A league of their own: Western Capitals isolated from play

·3 min read

As the only Maritime Junior-A Hockey League team on P.E.I., the Summerside Western Capitals are in an unusual situation.

With the closure of the Atlantic bubble, the team has no one to play. In contrast, teams in Nova Scotia and New Brunswick have other teams within the league in their own provinces — ones they can continue to compete against.

"We were obviously hoping for better news here in January once we got through the Christmas holidays, and obviously that didn't come," said team general manager Pat McIver.

"We're still working hard and, you know, still looking to play games here."

This week, P.E.I. announced it wouldn't be rejoining the Atlantic bubble until at least Jan. 25. Officials have said rejoining the bubble is contingent upon case numbers.

Meanwhile New Brunswick announced its highest number of new cases of COVID-19 in a single day on Tuesday, and then topped that on Wednesday.

'Still working hard every day'

In Summerside, McIver understands the reason behind the restrictions, but is optimistic things will turn a corner so they can continue their season.

"Right now, it's a lot of practice and you know, the guys are still working hard every day," said McIver.

"We're quite a bit behind the rest of the league now. I think we have five games played and some of the other teams are, you know, up around 14 and 15. So, we've got a lot of ground to make up once we get going."

It's definitely going to be a disadvantage to us — Pat McIver, Summerside Western Capitals

Currently, none of the teams in the league are playing. Due to heightened public health restrictions, New Brunswick's five teams paused play on Tuesday, while Nova Scotia's six teams have been paused since before Christmas.

"It's been tough, you know, I give credit to the guys. The one thing that we've always had is we always had that kind of a target date ... two weeks down the road and then you get to it and then it's two weeks more … the guys kind of stay optimistic," McIver said.

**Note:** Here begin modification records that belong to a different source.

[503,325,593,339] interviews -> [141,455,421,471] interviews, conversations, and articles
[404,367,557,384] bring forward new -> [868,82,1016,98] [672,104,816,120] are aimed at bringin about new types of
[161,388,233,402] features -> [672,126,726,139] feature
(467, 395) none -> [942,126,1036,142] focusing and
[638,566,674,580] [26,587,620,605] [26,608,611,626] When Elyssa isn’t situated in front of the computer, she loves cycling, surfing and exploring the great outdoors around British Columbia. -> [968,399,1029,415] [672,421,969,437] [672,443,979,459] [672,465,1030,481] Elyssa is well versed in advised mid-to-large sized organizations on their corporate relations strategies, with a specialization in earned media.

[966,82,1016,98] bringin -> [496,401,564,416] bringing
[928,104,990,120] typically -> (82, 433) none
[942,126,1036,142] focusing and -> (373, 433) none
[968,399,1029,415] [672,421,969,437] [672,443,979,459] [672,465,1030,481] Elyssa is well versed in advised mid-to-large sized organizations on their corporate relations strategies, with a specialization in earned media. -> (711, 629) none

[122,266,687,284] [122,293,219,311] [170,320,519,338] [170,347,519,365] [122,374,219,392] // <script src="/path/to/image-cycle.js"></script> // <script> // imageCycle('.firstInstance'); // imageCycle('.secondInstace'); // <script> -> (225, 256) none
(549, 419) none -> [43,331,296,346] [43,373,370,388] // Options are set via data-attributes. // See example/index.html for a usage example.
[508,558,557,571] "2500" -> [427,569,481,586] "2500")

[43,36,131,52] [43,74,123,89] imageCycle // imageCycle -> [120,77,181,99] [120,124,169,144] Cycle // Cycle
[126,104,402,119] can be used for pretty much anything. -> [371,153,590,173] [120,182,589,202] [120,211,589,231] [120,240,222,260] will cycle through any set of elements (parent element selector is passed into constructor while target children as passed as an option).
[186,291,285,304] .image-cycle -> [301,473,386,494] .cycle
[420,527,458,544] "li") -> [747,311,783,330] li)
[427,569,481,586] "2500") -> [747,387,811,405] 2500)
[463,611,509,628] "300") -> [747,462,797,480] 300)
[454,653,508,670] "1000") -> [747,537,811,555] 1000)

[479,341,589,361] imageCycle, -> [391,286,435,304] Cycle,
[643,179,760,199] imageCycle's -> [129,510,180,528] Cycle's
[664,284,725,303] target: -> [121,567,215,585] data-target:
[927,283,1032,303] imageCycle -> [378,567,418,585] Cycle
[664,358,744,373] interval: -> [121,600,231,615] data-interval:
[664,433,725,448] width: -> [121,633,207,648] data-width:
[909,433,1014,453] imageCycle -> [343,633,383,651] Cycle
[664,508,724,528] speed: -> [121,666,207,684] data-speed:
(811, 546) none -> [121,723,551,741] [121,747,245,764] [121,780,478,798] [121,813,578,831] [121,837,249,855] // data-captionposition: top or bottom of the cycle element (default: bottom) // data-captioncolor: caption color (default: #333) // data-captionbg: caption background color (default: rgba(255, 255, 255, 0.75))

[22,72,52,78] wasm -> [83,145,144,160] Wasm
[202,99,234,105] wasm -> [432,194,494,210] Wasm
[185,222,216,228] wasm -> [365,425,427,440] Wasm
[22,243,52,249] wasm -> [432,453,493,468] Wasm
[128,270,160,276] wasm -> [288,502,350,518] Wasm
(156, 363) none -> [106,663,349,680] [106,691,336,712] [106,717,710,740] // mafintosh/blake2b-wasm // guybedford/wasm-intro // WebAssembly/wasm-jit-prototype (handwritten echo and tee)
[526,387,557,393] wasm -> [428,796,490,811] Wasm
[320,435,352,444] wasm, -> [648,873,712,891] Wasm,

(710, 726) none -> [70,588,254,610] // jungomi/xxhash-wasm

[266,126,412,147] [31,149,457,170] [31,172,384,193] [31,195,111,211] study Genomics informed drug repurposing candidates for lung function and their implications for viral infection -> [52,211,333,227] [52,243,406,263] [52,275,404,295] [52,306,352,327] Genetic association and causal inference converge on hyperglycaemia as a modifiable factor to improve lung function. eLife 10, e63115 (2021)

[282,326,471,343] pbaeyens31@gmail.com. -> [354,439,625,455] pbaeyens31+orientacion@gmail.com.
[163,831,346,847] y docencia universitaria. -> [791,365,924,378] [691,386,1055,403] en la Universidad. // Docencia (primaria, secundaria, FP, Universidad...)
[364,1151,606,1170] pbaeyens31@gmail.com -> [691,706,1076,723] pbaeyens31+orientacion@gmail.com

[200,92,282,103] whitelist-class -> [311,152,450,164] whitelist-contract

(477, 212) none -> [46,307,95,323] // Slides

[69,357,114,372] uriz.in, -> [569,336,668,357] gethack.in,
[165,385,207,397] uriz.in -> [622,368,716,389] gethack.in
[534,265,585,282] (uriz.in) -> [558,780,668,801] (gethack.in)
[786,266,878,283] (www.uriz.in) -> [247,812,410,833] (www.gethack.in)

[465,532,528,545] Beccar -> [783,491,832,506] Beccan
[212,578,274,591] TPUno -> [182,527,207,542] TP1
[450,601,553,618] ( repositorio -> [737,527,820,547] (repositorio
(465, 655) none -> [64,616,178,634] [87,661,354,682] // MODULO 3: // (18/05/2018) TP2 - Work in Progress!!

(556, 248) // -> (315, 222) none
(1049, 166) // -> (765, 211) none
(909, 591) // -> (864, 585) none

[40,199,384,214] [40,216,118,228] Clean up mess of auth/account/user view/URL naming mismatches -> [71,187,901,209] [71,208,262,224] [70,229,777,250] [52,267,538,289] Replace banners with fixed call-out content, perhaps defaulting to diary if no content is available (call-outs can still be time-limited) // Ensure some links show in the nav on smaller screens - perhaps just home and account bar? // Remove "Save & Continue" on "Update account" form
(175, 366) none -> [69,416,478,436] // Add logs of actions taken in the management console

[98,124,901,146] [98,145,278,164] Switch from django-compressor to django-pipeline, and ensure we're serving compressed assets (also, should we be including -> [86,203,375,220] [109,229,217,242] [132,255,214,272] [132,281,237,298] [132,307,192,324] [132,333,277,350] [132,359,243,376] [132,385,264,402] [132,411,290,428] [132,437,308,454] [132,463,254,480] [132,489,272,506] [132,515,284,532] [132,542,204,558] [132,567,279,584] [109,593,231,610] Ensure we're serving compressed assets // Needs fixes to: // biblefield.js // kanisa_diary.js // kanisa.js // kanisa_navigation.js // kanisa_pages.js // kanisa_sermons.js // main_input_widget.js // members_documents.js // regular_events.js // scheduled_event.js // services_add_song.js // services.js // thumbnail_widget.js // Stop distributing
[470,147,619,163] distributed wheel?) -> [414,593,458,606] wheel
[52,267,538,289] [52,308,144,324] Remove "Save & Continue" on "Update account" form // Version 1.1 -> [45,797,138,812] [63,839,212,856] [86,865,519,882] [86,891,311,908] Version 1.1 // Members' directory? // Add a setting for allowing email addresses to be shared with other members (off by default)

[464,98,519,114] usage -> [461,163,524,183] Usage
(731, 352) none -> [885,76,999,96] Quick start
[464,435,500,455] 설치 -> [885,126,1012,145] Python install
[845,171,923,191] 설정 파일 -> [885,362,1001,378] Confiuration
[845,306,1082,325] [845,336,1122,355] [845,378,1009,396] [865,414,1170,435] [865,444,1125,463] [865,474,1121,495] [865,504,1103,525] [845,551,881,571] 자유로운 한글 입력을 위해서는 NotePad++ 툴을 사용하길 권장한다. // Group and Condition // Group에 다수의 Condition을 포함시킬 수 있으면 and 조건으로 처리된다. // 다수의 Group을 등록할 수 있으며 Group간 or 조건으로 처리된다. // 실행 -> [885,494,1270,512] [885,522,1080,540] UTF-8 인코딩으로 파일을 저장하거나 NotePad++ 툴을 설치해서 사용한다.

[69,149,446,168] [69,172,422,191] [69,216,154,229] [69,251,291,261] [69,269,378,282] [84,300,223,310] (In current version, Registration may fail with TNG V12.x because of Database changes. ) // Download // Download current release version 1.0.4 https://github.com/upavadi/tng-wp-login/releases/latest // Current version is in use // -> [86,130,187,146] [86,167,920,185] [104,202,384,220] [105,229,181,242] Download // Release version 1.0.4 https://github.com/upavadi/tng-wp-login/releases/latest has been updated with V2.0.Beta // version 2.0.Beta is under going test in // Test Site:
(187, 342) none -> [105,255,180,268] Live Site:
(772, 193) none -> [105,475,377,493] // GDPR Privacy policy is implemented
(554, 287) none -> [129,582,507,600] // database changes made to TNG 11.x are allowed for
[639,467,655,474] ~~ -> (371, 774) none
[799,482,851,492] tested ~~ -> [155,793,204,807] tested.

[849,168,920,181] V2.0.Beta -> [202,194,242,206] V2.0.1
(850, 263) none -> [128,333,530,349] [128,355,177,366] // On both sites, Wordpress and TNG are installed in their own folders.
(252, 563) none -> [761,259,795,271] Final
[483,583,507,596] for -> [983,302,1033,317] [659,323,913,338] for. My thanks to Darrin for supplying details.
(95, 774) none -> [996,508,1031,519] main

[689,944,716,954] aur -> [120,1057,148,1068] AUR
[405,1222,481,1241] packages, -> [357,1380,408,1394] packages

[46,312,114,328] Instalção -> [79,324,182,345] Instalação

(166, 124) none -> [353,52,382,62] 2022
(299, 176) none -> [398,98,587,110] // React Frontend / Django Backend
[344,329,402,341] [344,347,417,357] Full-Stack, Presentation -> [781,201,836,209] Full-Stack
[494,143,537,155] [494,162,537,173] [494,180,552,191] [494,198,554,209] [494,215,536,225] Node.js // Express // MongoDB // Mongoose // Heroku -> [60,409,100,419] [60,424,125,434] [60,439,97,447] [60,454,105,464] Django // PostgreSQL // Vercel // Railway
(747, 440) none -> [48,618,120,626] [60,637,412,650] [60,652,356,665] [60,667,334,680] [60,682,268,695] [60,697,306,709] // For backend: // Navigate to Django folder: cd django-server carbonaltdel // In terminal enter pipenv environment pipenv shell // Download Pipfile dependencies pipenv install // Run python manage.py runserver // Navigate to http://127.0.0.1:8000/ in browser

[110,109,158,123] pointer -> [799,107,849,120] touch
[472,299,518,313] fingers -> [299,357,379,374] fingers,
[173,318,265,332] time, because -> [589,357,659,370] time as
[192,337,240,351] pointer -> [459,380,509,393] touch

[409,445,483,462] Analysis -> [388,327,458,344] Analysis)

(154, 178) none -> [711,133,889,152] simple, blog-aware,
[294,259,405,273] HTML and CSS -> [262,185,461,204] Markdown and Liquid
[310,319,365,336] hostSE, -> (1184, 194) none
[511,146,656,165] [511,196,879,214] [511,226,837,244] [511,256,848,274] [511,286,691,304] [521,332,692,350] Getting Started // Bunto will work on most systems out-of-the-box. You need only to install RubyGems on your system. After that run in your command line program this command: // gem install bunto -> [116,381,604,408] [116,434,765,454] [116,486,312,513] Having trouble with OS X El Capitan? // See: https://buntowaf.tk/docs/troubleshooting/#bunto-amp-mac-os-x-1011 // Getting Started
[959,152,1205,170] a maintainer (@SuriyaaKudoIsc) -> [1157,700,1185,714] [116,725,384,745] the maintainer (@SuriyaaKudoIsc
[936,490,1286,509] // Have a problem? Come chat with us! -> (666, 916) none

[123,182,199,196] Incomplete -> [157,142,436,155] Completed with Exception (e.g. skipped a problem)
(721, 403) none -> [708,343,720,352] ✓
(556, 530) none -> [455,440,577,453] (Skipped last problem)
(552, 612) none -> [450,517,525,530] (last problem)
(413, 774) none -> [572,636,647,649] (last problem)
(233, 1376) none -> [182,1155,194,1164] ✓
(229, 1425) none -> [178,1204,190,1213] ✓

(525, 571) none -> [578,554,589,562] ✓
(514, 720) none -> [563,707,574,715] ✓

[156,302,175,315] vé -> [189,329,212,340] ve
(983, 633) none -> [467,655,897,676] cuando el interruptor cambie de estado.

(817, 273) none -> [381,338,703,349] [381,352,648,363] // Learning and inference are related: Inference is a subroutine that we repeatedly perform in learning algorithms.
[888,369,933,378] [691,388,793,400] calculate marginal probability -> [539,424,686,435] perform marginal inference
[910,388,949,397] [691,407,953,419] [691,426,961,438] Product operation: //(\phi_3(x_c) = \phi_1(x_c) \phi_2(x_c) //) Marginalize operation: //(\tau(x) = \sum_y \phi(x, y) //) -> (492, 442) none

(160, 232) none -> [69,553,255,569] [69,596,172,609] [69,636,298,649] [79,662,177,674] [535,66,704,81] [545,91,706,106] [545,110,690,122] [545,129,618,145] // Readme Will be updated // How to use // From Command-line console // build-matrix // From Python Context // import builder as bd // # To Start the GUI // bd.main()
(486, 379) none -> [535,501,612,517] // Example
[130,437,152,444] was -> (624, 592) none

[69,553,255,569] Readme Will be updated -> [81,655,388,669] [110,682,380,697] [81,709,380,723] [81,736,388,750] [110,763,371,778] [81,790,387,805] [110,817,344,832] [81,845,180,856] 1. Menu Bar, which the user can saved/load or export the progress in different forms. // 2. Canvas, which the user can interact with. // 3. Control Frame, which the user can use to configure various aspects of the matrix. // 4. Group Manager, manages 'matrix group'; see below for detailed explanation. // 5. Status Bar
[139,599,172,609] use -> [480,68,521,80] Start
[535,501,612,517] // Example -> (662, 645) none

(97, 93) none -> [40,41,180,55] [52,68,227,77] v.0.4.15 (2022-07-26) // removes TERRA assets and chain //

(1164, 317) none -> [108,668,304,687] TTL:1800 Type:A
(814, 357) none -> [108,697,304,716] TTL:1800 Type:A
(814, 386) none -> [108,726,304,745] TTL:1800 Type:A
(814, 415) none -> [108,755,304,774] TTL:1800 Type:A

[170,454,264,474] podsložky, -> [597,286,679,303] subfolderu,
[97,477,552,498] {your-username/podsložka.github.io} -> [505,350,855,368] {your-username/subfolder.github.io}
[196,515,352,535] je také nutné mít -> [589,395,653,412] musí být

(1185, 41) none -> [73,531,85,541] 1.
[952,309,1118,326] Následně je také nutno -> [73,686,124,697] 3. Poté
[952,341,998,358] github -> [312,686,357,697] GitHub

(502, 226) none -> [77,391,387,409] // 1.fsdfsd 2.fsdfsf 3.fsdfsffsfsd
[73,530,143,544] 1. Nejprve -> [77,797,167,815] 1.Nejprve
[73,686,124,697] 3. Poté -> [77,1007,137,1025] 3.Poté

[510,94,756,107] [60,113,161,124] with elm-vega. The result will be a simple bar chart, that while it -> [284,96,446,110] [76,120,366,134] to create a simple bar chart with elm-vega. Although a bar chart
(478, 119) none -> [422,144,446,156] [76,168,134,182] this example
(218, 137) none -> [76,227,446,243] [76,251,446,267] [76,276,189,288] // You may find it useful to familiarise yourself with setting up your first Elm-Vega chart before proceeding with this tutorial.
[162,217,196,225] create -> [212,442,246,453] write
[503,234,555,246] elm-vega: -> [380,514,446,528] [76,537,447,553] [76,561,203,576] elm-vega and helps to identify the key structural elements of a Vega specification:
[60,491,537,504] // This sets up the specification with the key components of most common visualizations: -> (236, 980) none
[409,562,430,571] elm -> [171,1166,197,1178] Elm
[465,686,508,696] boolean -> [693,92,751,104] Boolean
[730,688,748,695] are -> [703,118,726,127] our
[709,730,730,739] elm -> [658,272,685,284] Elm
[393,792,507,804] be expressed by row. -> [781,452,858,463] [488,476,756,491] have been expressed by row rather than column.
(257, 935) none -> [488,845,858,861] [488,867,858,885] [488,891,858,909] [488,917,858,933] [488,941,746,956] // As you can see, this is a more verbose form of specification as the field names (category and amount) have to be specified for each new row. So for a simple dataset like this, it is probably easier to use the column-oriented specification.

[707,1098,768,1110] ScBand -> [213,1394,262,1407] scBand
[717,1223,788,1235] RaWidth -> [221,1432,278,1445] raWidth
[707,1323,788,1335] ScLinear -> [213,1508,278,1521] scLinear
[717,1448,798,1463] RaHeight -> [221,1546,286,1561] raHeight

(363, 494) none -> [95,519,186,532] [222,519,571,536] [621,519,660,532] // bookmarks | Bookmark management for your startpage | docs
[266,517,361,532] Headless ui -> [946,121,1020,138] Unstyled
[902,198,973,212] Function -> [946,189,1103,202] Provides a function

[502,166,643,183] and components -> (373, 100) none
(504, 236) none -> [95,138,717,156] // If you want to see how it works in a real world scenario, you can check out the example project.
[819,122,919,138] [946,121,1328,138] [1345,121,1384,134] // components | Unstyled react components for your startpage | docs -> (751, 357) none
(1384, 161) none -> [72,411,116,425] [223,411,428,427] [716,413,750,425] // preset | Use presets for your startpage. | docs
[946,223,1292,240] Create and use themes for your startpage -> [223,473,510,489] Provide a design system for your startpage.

"We're going to be tasked with playing three and sometimes four games a week to get caught up, and that takes a toll, too. So it's definitely going to be a disadvantage to us."

McIver said the team has not played since Nov. 21, which is also a disappointment to the 550 season pass holders.

He said the team, which plays at the Credit Union Place, explored the option of playing against other Island teams outside their league in the meantime, but decided not to follow through with the idea.

"We're, you know, hoping that the next two to three weeks, we can get a green light to play somebody and get going," McIver said.

Due to the loss of games, the league has decided that all 12 teams will make the playoffs this year.